Similar to the chapter on single-layer NNs, this chapter outlays notation & methodology for a multiple-layer neural network.


source: https://arxiv.org/abs/1801.05894

“Deep Learning: An Introduction for Applied Mathematicians” by Catherine F. Higham and Desmond J. Higham, published in 2018


4.1 Notation Setup

4.1.1 Scalars

Layers: 1-\(L\), indexed by \(l\)

Number of Neurons in layer \(l\): \(n_l\)

Neuron Activations: \(a^{(\text{layer num})}_{\text{neuron num}} = a^{(l)}_j\).
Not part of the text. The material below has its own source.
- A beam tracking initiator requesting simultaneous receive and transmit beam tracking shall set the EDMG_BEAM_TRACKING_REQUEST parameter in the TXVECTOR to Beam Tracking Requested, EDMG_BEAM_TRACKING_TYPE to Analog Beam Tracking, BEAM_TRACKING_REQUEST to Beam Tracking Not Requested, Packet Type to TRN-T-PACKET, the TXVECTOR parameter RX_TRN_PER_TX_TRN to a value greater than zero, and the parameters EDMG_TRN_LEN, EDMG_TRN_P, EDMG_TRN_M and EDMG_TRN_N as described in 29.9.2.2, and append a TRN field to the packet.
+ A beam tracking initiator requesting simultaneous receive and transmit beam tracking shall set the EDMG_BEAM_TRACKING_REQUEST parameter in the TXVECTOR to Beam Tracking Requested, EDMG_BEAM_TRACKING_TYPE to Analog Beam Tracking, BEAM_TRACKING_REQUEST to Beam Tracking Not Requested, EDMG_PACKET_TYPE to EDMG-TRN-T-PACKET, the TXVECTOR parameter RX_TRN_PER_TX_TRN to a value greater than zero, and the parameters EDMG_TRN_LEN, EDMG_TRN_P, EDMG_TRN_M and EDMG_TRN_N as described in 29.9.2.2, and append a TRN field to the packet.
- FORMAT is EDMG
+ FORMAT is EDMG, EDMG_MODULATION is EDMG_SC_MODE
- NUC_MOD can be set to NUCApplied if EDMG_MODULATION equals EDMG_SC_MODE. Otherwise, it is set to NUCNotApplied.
Vector of activations for a layer is \(a^{(l)}\)

Activation Function: \(g(\cdot)\) is our generic activation function


4.1.2 X

We have our input matrix \(X \in \mathbb{R}^{\text{vars} \times \text{obs}} = \mathbb{R}^{n_0 \times m}\):

\[ X = \ ^{n_0 \text{ inputs}} \overbrace{ \begin{cases} \begin{bmatrix} x_{1, 1} & x_{1, 2} & \cdots & x_{1, m} \\ x_{2, 1} & x_{2, 2} & \cdots & x_{2, m} \\ \vdots & \vdots & \ddots & \vdots \\ x_{n_0, 1} & x_{n_0, 2} & \cdots & x_{n_0, m} \\ \end{bmatrix} \end{cases} }^{m \text{ obs}} \]

The \(i\)th observation of \(X\) is the \(i\)th column of \(X\), referenced as \(x_i\).


4.1.3 W

our Weight matrices \(W^{(l)} \in \mathbb{R}^{\text{out} \times \text{in}} = \mathbb{R}^{n_l \times n_{l - 1}}\):

\[ W^{(l)} = \ ^{n_l\text{ outputs}} \overbrace{ \begin{cases} \begin{bmatrix} w^{(l)}_{1, 1} & w^{(l)}_{1, 2} & \cdots & w^{(l)}_{1, n_{l-1}} \\ w^{(l)}_{2, 1} & w^{(l)}_{2, 2} & \cdots & w^{(l)}_{2, n_{l-1}} \\ \vdots & \vdots & \ddots & \vdots \\ w^{(l)}_{n_l, 1} & w^{(l)}_{n_l, 2} & \cdots & w^{(l)}_{n_l, n_{l-1}} \end{bmatrix} \end{cases} }^{n_{l - 1} \text{ inputs}} \]

\(W^{(l)}\) is the weight matrix for the \(l\)th layer


4.1.4 b

our Bias matrices \(b^{(l)} \in \mathbb{R}^{\text{out} \times 1} = \mathbb{R}^{n_l \times 1}\):

\[ b^{(l)} = \ ^{n_l\text{ outputs}} \begin{cases} \begin{bmatrix} b^{(l)}_{1} \\ b^{(l)}_{2} \\ \vdots \\ b^{(l)}_{n_l} \end{bmatrix} \end{cases} \]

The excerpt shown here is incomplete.